How a difficult discussion about violence builds a better world

Dirk Lotriet

I can only ensure a better society by building a better me.

Photo: iStock

The Lotriet household is a war zone in the mornings. We have to get the four-year-old Egg respectable, feed the animals (including the children), get bags packed, and deal with tantrums.

Egg and the lovely Snapdragon are tantrum specialists but this morning, it was my 15-year-old stepson’s turn.

During the night Rocky, the miniature pinscher, couldn’t muster the courage to go out into the cold and this morning my stepson stepped into something gross. Predictably, drama ensued.

When everyone was calmed down, he was still fuming and gave Rocky a painful pinch. His mother shouted at him, he shouted back and I defused the situation with a few sharp words.

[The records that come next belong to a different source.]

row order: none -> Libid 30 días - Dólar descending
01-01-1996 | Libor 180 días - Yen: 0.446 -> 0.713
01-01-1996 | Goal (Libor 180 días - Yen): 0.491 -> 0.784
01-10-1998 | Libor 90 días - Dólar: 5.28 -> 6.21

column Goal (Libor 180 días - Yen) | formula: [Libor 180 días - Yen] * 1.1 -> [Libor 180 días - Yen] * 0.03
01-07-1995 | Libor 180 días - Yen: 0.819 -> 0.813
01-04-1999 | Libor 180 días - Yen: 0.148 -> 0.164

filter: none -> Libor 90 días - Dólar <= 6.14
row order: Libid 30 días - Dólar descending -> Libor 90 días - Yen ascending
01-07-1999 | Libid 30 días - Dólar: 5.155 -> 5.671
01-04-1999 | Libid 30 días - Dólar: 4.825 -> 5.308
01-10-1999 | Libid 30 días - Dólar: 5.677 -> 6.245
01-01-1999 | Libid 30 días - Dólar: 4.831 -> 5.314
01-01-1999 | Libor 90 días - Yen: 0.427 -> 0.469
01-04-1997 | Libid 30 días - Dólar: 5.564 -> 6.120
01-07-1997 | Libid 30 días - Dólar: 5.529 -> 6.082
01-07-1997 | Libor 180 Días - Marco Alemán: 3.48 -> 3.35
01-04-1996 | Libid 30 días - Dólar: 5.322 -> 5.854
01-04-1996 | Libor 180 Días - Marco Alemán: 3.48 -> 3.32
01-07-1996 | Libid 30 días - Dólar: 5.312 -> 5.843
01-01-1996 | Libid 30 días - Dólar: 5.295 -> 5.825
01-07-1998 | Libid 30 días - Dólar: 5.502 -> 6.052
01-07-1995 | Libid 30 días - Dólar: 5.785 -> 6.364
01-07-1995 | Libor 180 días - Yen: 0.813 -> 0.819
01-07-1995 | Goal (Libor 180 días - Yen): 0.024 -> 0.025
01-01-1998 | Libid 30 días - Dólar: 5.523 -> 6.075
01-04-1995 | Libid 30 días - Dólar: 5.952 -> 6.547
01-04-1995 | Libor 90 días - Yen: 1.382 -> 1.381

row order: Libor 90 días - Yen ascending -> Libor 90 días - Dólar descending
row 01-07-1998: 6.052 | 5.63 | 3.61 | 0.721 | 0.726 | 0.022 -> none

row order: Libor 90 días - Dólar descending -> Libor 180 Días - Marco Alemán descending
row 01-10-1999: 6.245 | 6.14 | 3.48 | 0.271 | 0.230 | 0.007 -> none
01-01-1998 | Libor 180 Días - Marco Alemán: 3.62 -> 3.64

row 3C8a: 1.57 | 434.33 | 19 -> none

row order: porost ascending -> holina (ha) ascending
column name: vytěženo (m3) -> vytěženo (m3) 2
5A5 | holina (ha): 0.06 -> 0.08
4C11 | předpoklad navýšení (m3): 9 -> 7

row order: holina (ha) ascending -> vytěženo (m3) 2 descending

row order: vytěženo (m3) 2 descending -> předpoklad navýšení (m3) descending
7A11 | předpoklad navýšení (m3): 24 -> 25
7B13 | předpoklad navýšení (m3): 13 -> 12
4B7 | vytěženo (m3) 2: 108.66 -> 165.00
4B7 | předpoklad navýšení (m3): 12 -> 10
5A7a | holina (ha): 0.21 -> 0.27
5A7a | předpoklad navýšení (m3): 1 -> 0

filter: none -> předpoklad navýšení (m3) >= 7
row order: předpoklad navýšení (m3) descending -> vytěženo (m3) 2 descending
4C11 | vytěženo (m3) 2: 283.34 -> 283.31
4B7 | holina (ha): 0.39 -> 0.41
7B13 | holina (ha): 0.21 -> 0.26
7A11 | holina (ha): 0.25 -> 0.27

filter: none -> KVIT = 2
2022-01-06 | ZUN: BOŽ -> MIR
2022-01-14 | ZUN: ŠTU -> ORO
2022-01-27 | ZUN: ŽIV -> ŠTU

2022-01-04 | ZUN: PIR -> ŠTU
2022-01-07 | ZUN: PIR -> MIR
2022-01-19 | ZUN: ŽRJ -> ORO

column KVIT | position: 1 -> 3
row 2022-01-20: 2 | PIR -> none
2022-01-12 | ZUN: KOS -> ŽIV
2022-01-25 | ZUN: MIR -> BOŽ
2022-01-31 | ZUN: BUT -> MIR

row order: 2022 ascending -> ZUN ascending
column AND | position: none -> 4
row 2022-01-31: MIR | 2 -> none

He’s a big boy after an impressive growth spurt. He takes pride in his newly discovered physical strength, which is a good thing.

But he also tends to judge someone’s worth by their muscles and capacity for violence, which is bad. I’ll have to have a fatherly word with him this evening.

“I know you have strong emotions, and I respect that,” I’ll tell him tonight. “But we can’t act on emotions. Responsible human beings only act on rational thought.”

I’ll tell him that violence – both physical and verbal – is not a sign of strength, it’s a sign of weakness because you’re not strong enough to do the right thing.

I’ll tell him that power, including physical power, is not a licence to bully and to rule, it is a tool to help you serve and care for others. And I’ll tell him muscle power is only one form of strength.

Our muscle power doesn’t make men stronger than women.

“Look at your mother,” I’ll tell him. “She doesn’t have our muscles, but she’s much stronger. In times of difficulty, she carries all of our worries on her shoulders. How strong is that?”

It’s going to be a difficult discussion. But I’ll also be talking to Snapdragon and Egg, to our neighbours in the complexes around us, the people in other cities in Gauteng and the rest of the country.

I’ll be talking to the world.

Most of all, I’ll be talking to me.

It’s my responsibility to build a better world, but I can’t change other people. I can teach them compassion.

But I can only ensure a better society by building a better me.